_What you will do_. Within the listing below, the lines to output run from the one containing "(268, 368) none -> [278,264,311,275] sudo" through the one containing "(173, 481) none"; copy them exactly and nothing else.
──────── Data provided ────────
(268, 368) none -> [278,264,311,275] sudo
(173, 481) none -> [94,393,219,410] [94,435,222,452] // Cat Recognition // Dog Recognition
────────
──────── Data provided ────────
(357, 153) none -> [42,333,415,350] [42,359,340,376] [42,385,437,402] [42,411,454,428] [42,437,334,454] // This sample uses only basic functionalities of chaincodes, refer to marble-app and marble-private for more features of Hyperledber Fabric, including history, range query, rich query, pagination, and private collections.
────────
──────── Data provided ────────
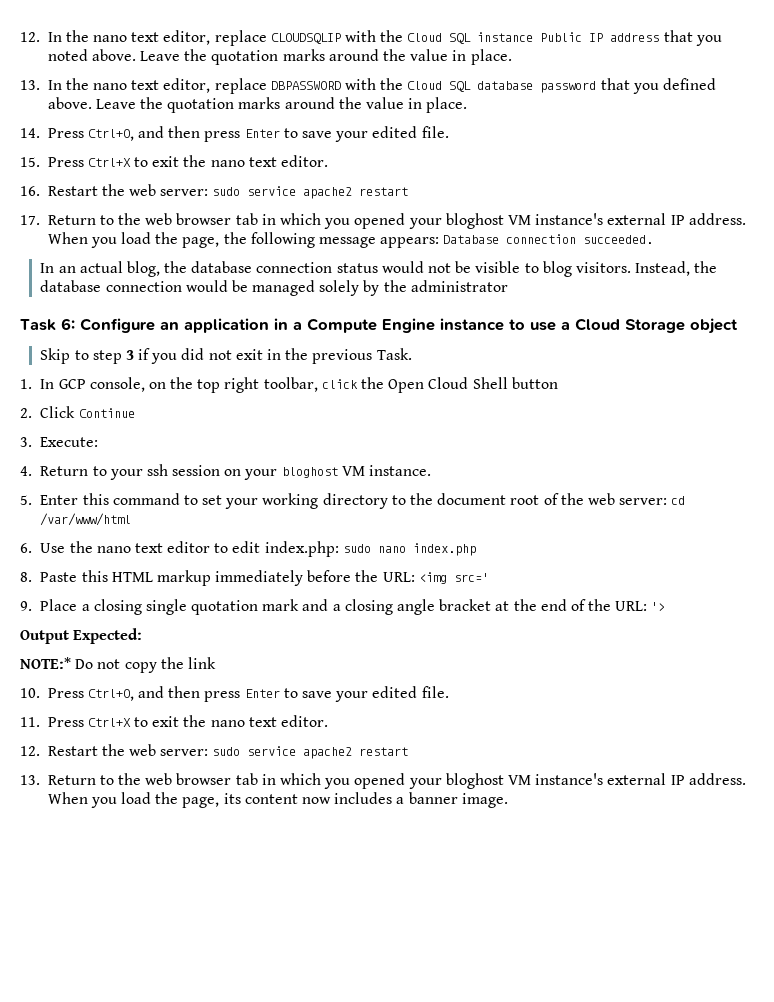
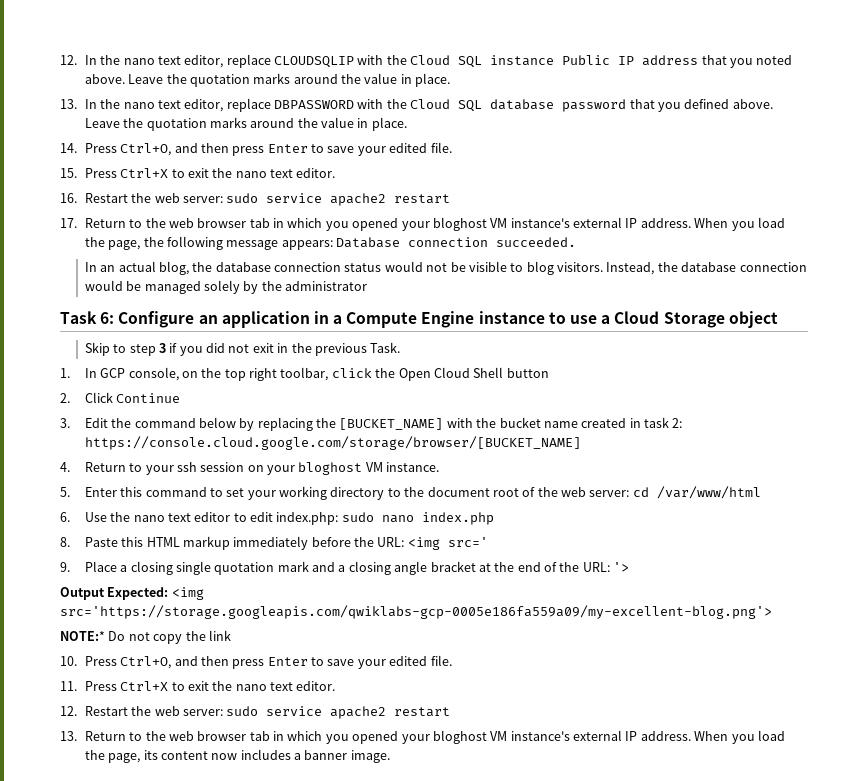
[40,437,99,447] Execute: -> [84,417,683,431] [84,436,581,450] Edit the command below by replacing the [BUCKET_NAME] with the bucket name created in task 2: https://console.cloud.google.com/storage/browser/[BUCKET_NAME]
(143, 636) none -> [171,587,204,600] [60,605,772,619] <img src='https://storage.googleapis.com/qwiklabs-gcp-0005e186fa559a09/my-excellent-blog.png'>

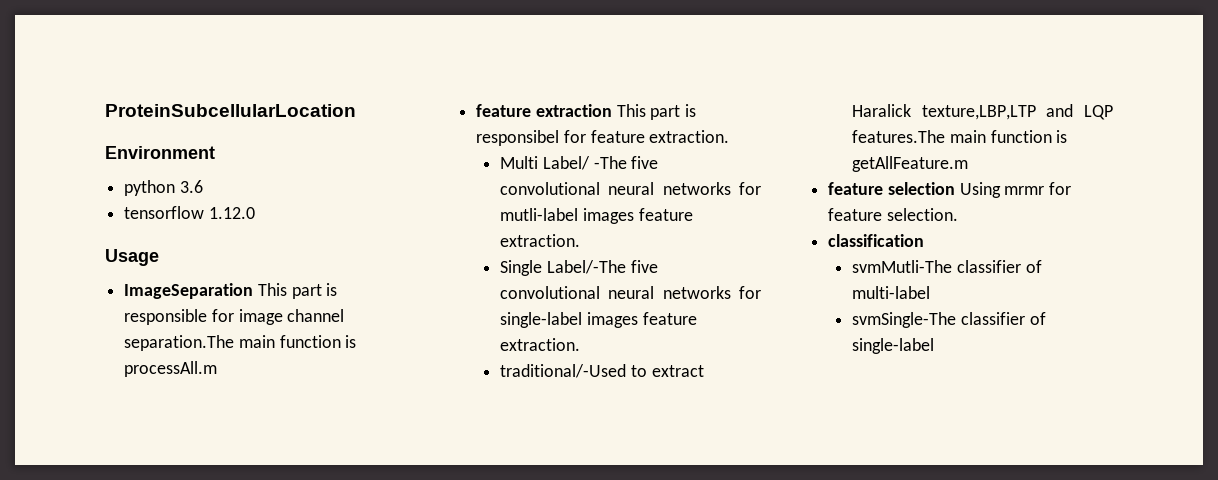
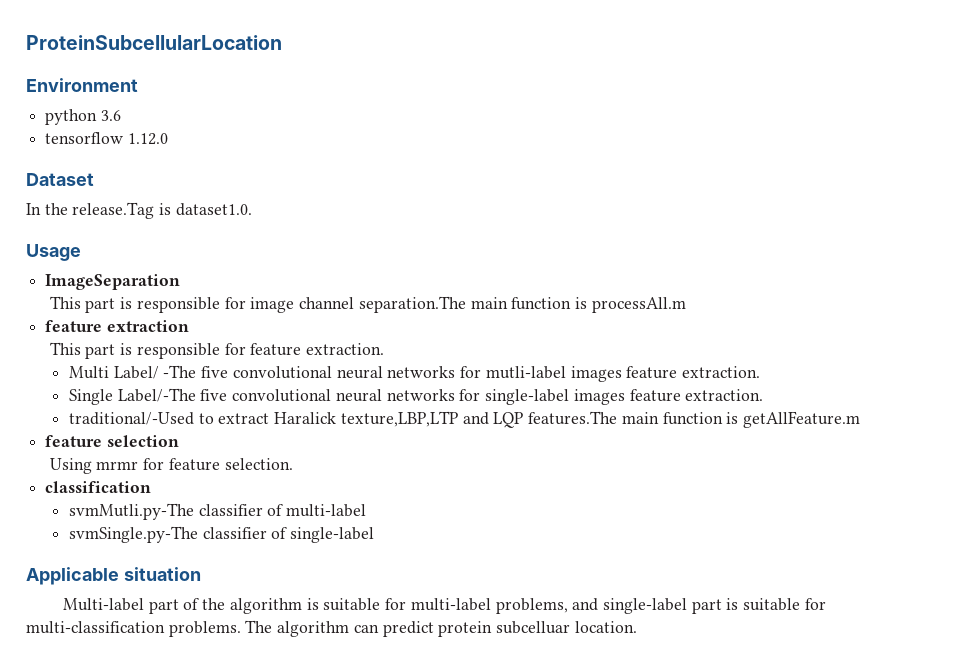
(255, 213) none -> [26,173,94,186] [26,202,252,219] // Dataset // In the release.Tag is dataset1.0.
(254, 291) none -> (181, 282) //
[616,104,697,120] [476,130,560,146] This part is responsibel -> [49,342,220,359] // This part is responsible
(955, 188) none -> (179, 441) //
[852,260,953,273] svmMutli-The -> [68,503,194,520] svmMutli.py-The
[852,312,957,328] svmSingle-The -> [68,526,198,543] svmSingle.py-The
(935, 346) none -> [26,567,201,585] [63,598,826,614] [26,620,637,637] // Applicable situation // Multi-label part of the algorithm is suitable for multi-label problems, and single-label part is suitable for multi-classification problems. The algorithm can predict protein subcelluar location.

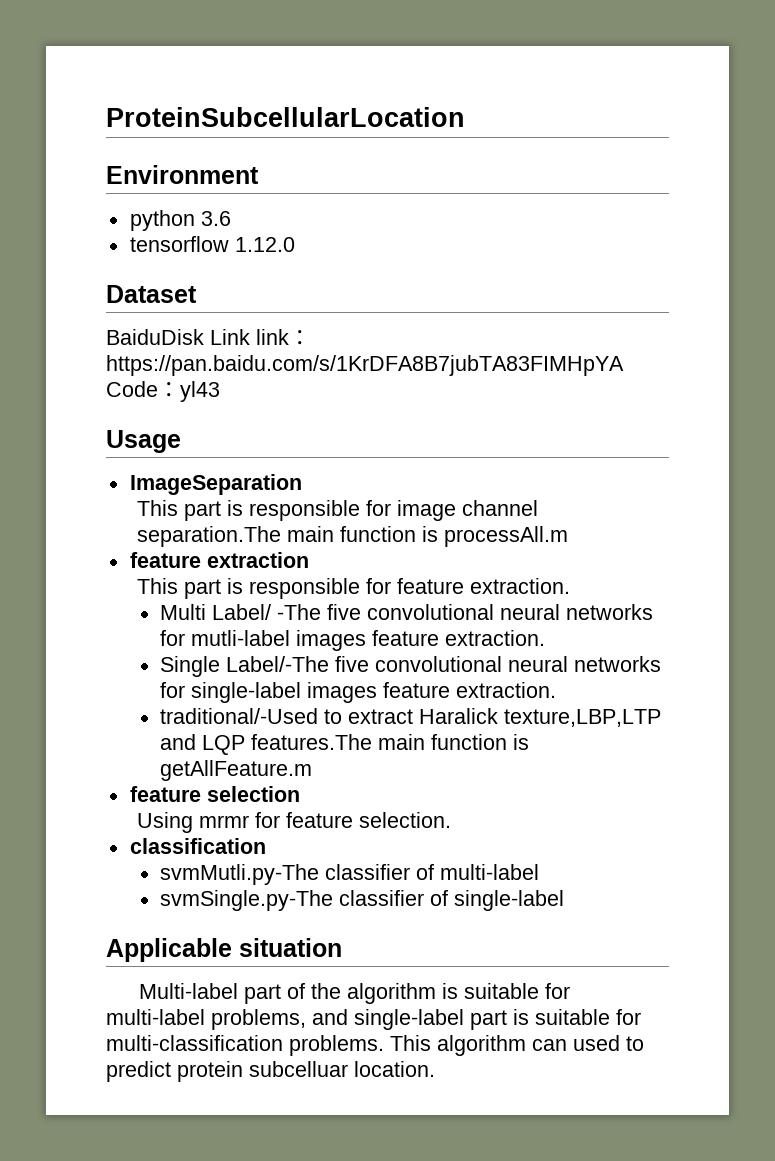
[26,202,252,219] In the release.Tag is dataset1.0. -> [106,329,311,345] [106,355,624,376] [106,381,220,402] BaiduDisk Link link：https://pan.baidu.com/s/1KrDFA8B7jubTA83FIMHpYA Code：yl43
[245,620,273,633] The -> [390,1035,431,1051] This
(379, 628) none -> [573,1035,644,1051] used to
────────
_Result of this task_.
(268, 368) none -> [278,264,311,275] sudo
(173, 481) none -> [94,393,219,410] [94,435,222,452] // Cat Recognition // Dog Recognition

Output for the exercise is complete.